# Task goal:
This exercise asks for a copy of each line in the records below with the word "tape" in it.

[Screenshot and code edit data]
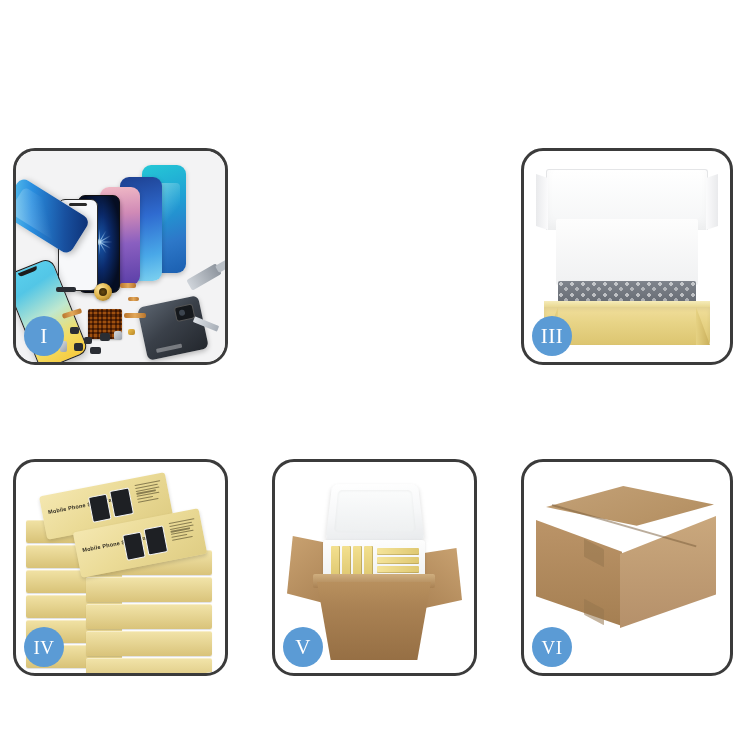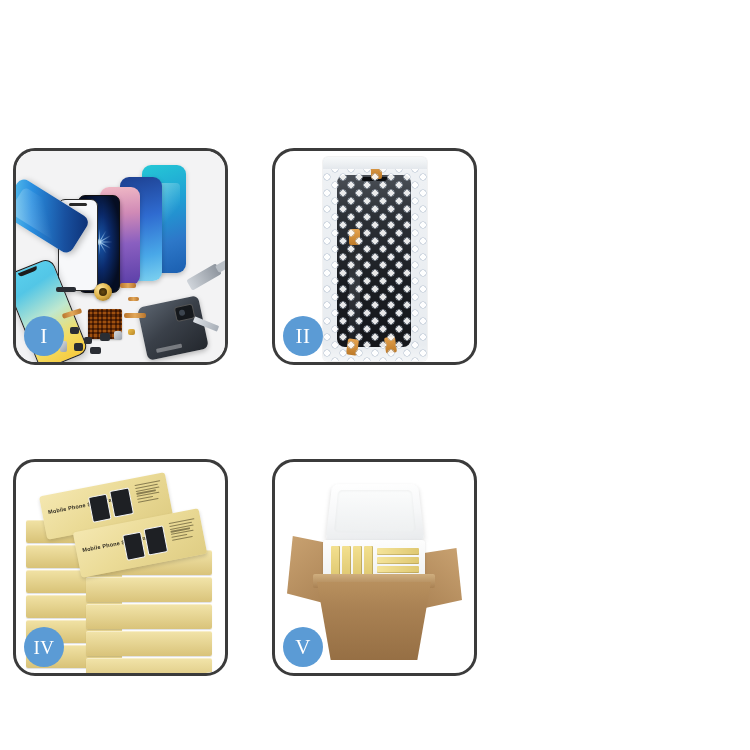--- a/index.html
+++ b/index.html
@@ -361,21 +361,6 @@
       <div class="badge">I</div>
     </div>
 
-    <div class="panel" id="panel-2">
-      <div class="panel-inner">
-        <div class="p2-wrap">
-          <div class="p2-screen"></div>
-          <div class="p2-flex"></div>
-          <div class="p2-tab t1"></div>
-          <div class="p2-tab t2"></div>
-          <div class="p2-tab t3"></div>
-          <div class="p2-tab t4"></div>
-          <div class="bubbles"></div>
-          <div class="p2-seal"></div>
-        </div>
-      </div>
-      <div class="badge">II</div>
-    </div>
 
 
     <div class="panel" id="panel-4">

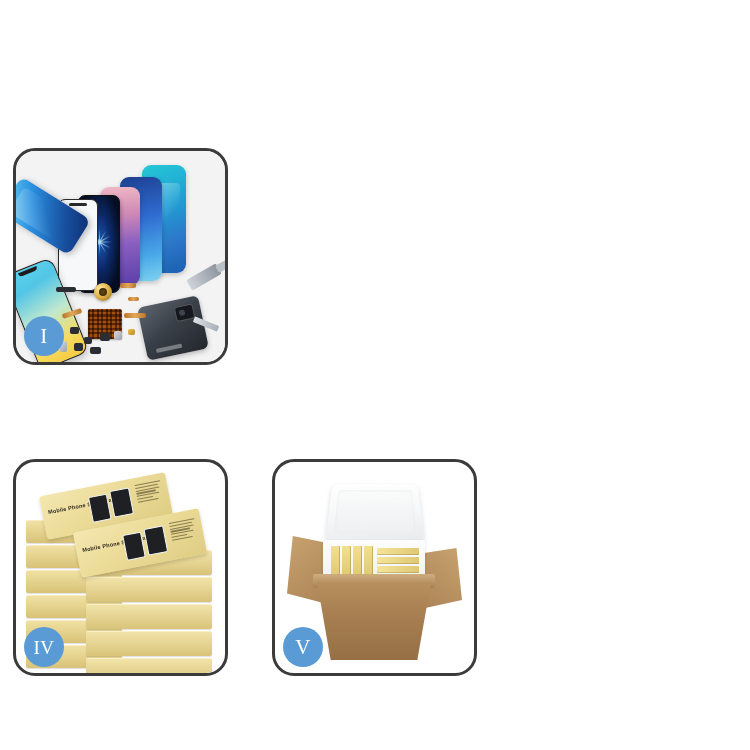--- a/index.html
+++ b/index.html
@@ -362,6 +362,18 @@
     </div>
 
 
+    <div class="panel" id="panel-3">
+      <div class="panel-inner">
+        <div class="p3">
+          <div class="p3-lid"></div>
+          <div class="p3-foam"></div>
+          <div class="p3-grey"></div>
+          <div class="p3-rim"></div>
+          <div class="p3-front"></div>
+        </div>
+      </div>
+      <div class="badge">III</div>
+    </div>
 
     <div class="panel" id="panel-4">
       <div class="panel-inner">

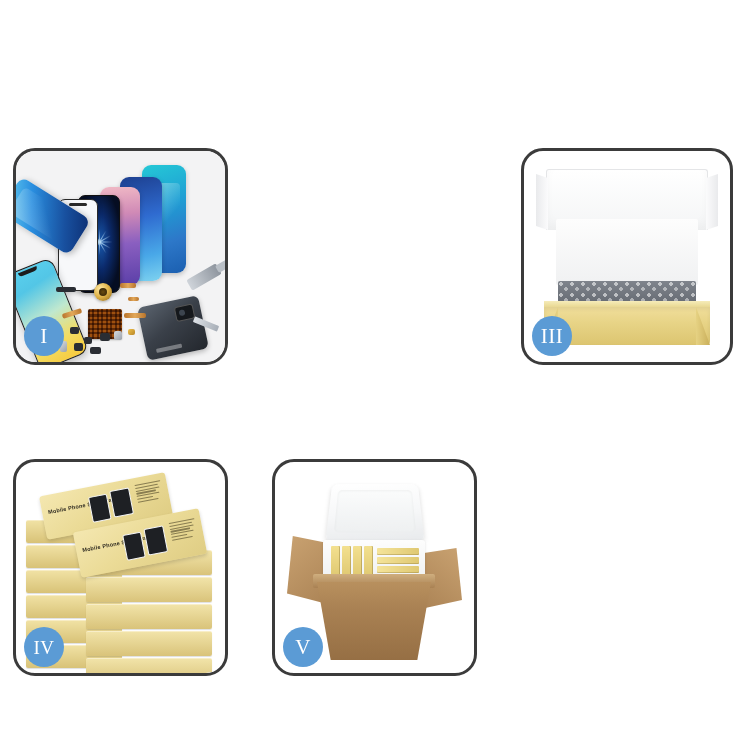--- a/index.html
+++ b/index.html
@@ -455,6 +455,19 @@
       <div class="badge">V</div>
     </div>
 
+    <div class="panel" id="panel-6">
+      <div class="panel-inner">
+        <div class="p6">
+          <div class="c6-top"></div>
+          <div class="c6-left"></div>
+          <div class="c6-right"></div>
+          <div class="c6-seam"></div>
+          <div class="tape t1"></div>
+          <div class="tape t2"></div>
+        </div>
+      </div>
+      <div class="badge narrow">VI</div>
+    </div>
 
   </div>
 </div>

# Output of the exercise:
+          <div class="tape t1"></div>
+          <div class="tape t2"></div>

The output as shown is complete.